##### DATASET EXTRACT

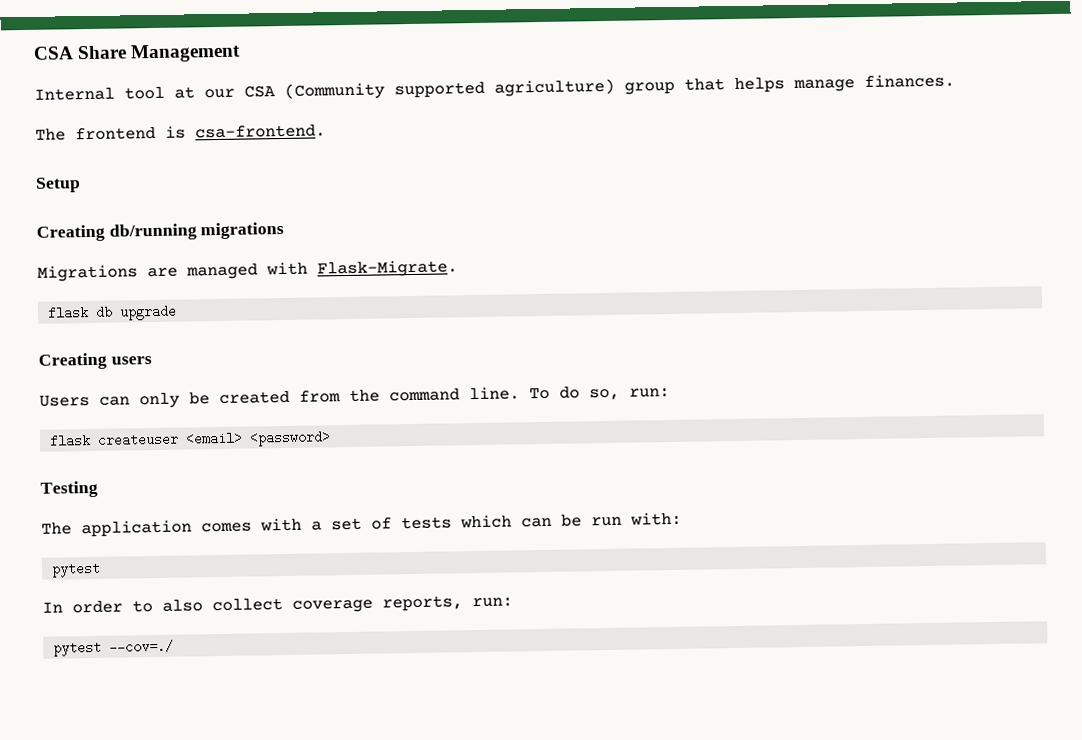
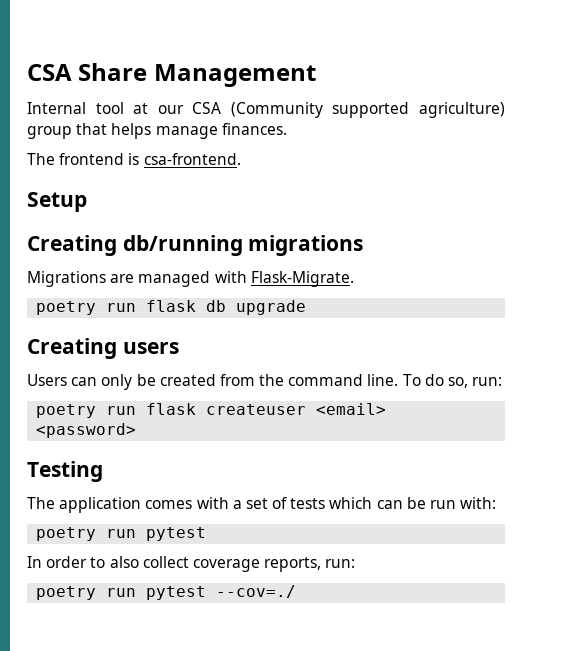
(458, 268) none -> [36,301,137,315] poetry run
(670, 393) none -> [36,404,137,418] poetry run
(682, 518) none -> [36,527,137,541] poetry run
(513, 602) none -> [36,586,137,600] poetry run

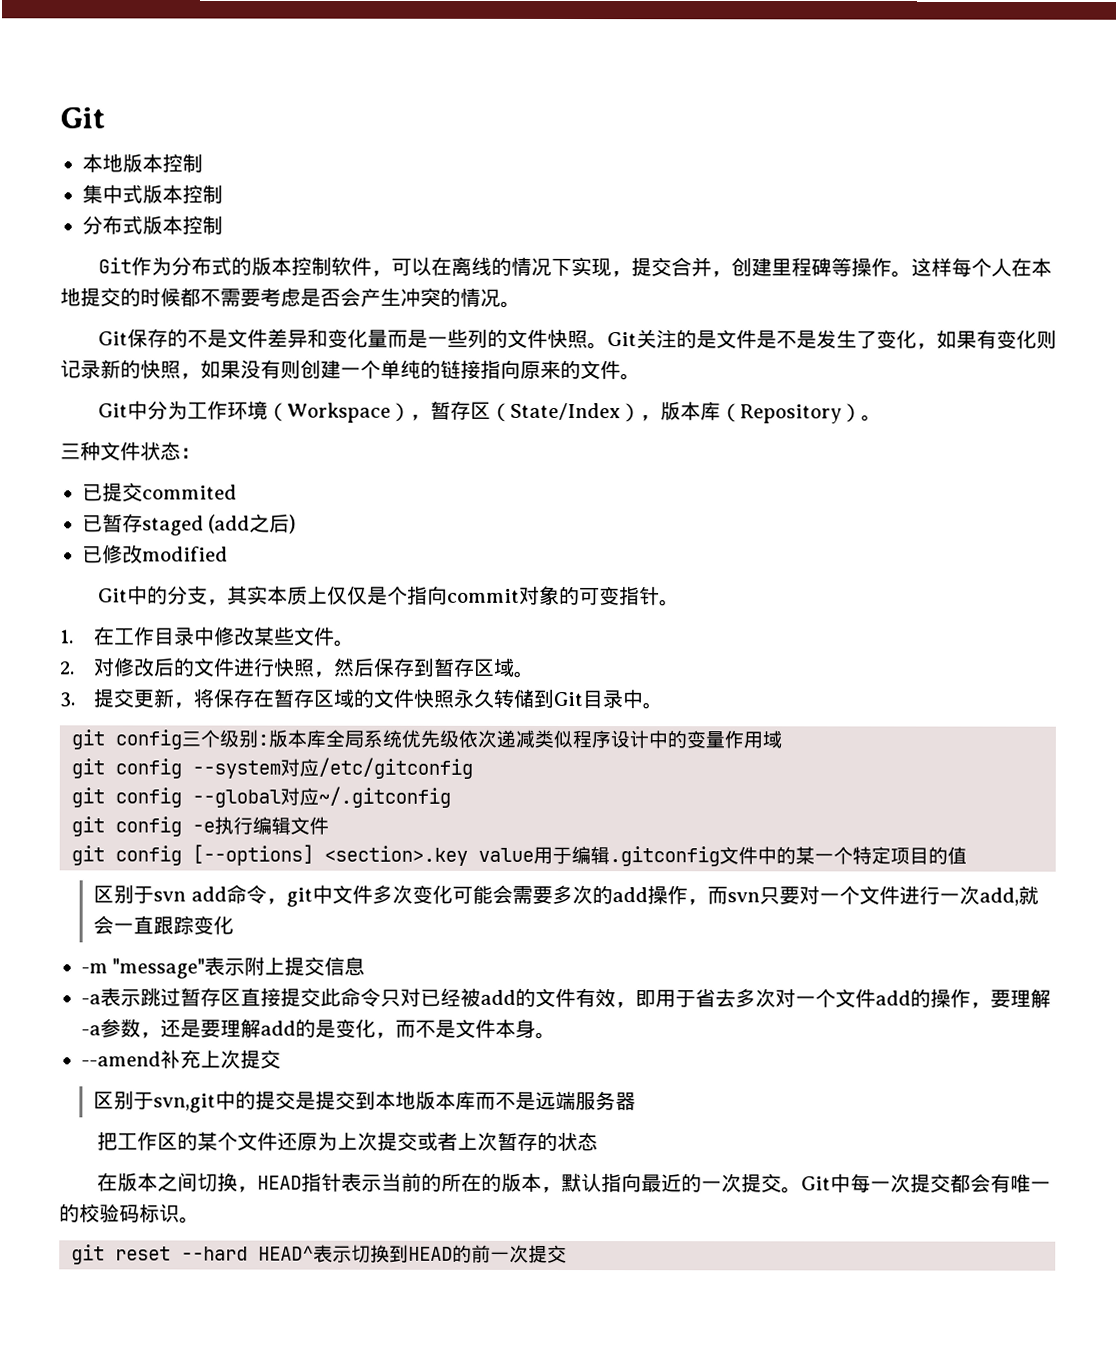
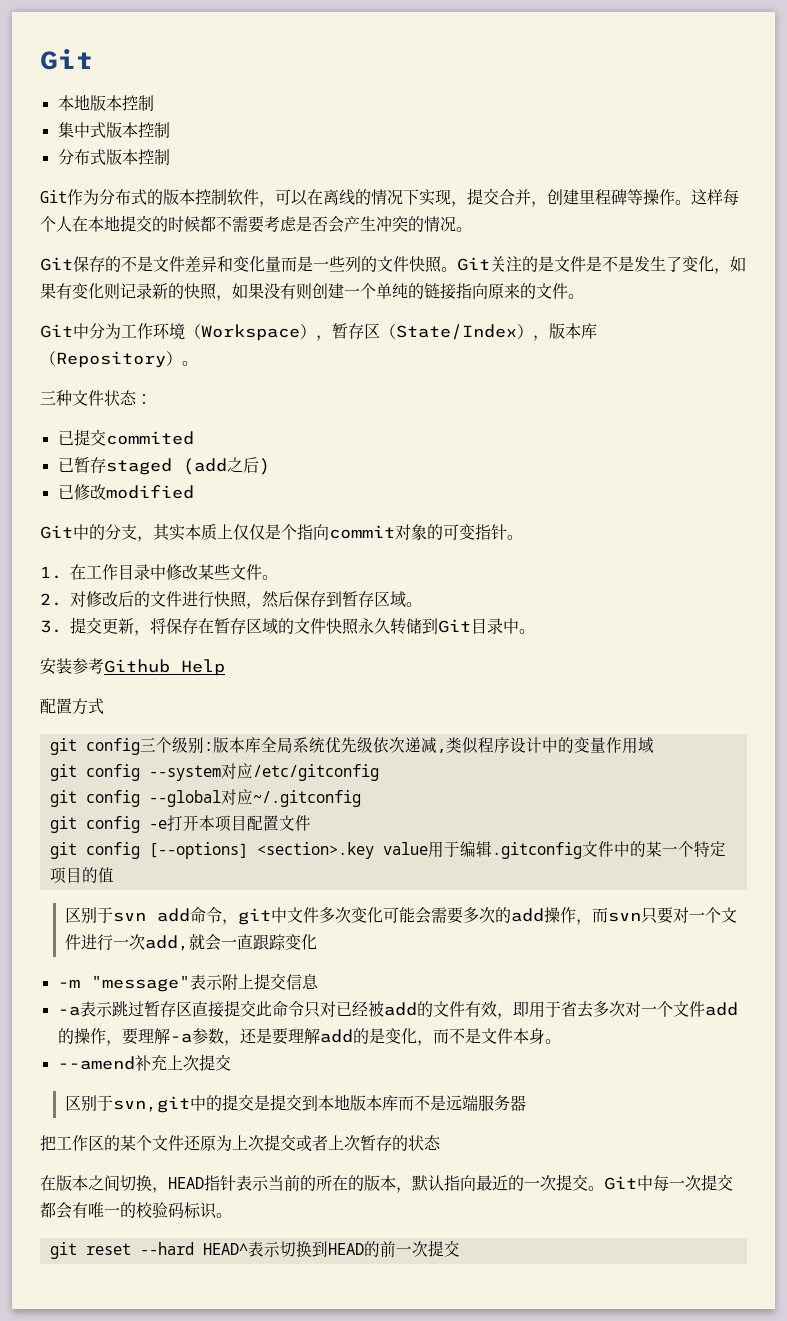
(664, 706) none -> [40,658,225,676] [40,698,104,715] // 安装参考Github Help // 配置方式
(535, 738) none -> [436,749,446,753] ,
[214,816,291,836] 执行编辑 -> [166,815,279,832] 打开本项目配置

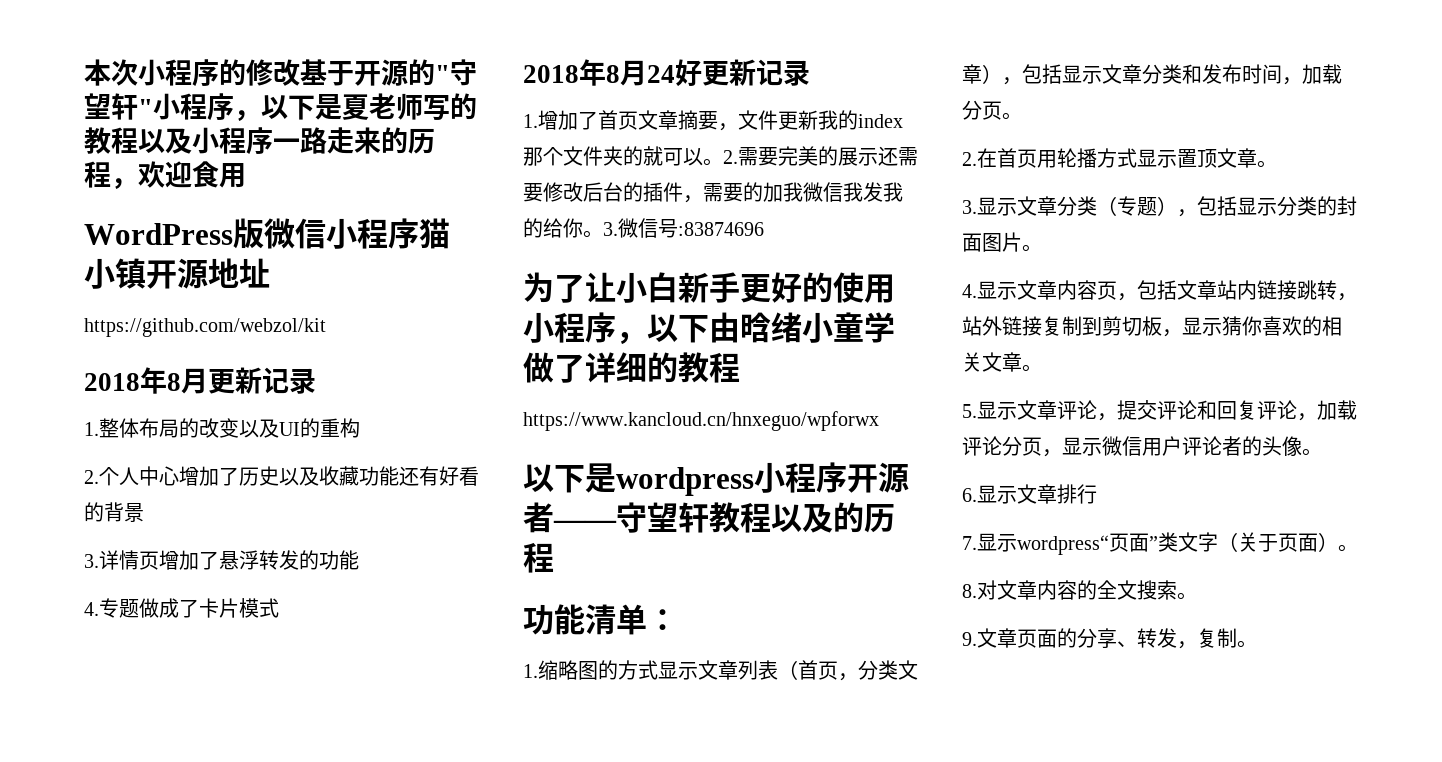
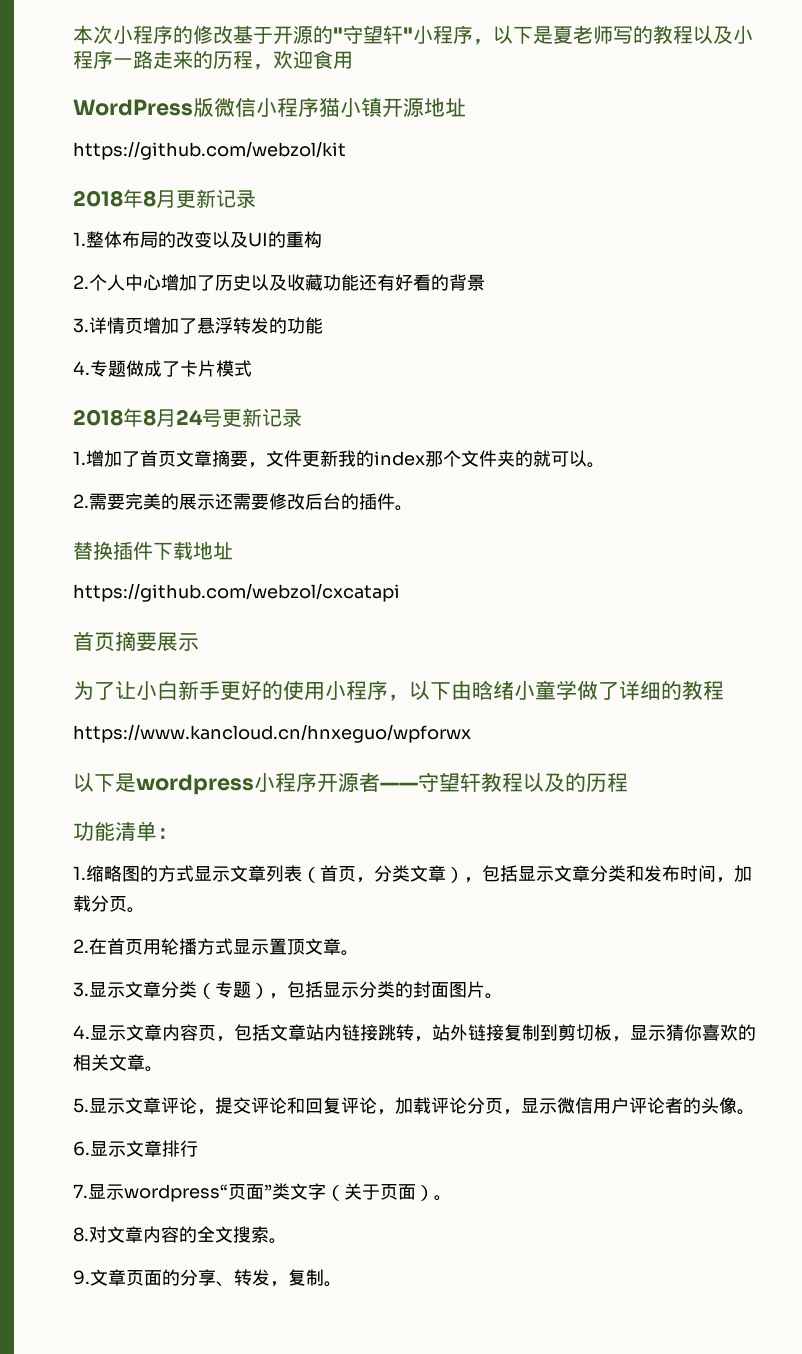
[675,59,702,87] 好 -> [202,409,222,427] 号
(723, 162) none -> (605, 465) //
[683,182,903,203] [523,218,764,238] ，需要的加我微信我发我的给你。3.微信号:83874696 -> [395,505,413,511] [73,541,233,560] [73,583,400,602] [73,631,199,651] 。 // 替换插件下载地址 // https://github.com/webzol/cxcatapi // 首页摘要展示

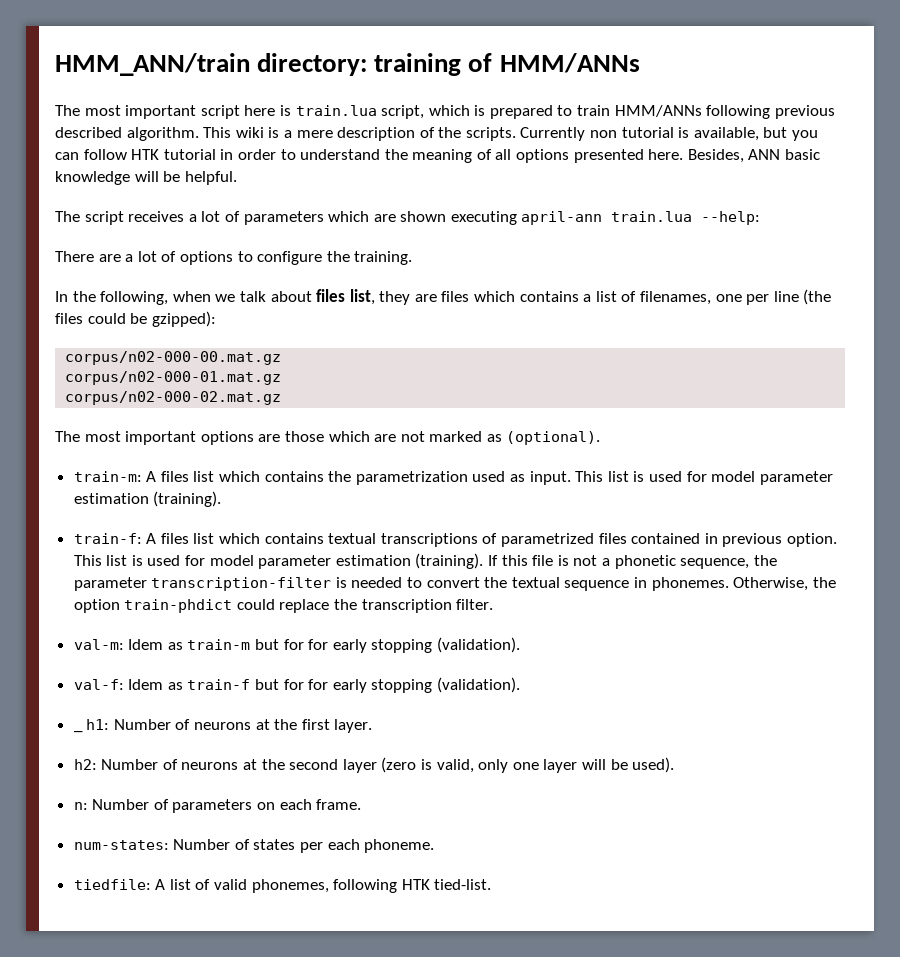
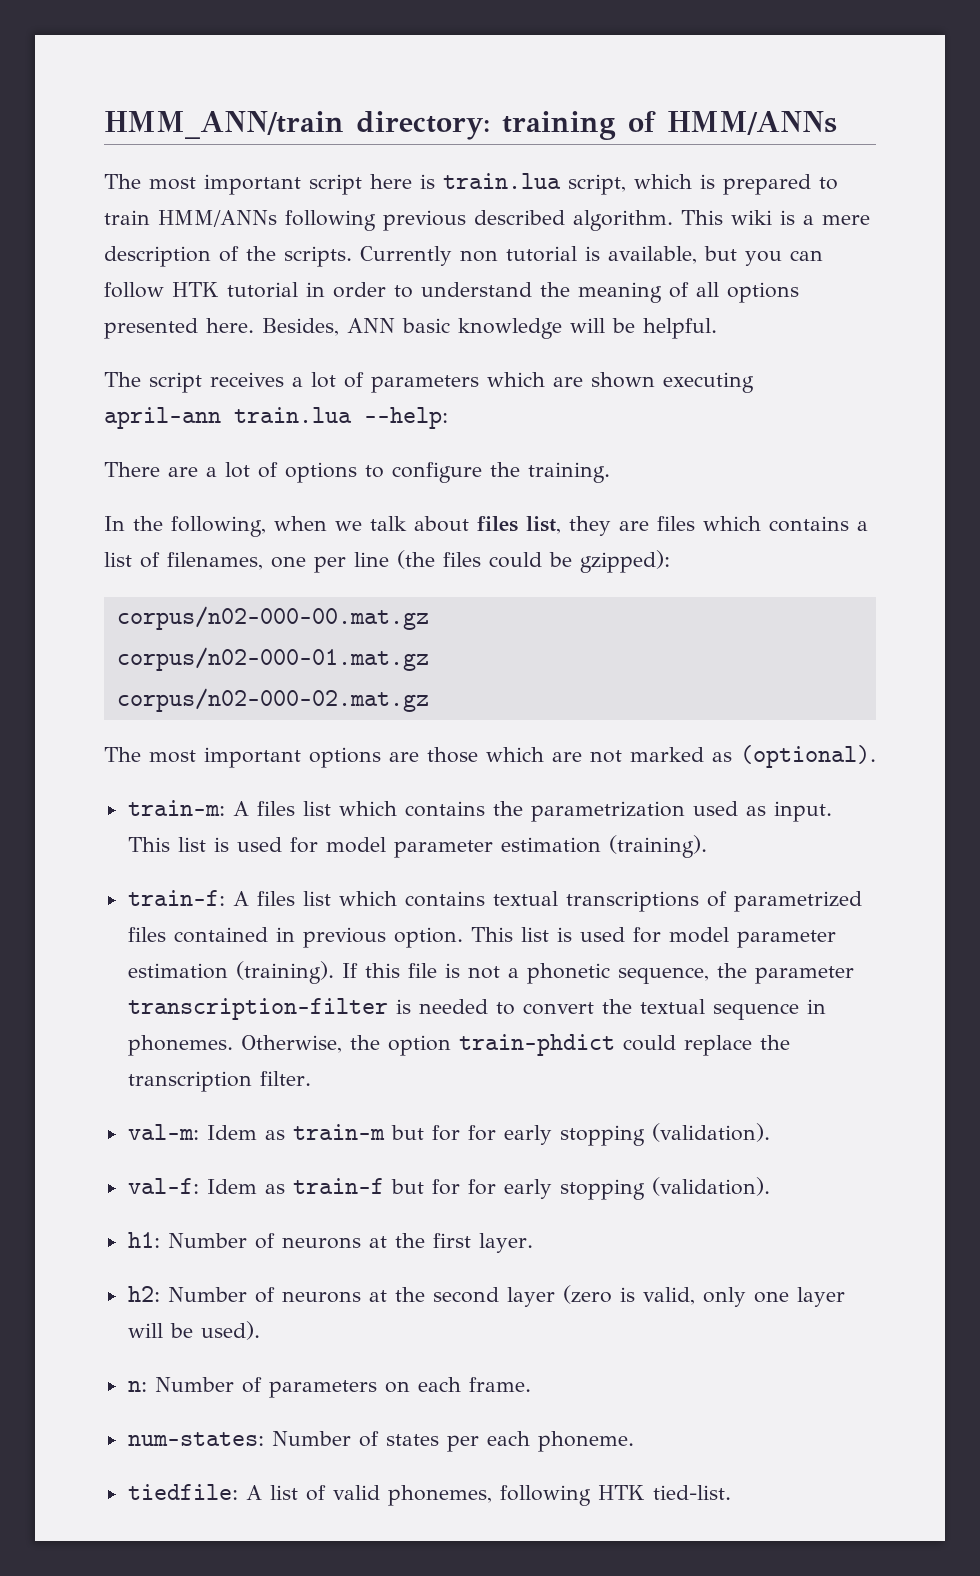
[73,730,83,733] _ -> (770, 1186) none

##########

#### WHAT TO PRODUCE:
Start with the line that holds "[214,816,291,836] 执行编辑 ->" and retype each line through the last one in the data, exactly and without pictures.

#### ANSWER TO THIS TASK:
[214,816,291,836] 执行编辑 -> [166,815,279,832] 打开本项目配置

[675,59,702,87] 好 -> [202,409,222,427] 号
(723, 162) none -> (605, 465) //
[683,182,903,203] [523,218,764,238] ，需要的加我微信我发我的给你。3.微信号:83874696 -> [395,505,413,511] [73,541,233,560] [73,583,400,602] [73,631,199,651] 。 // 替换插件下载地址 // https://github.com/webzol/cxcatapi // 首页摘要展示

[73,730,83,733] _ -> (770, 1186) none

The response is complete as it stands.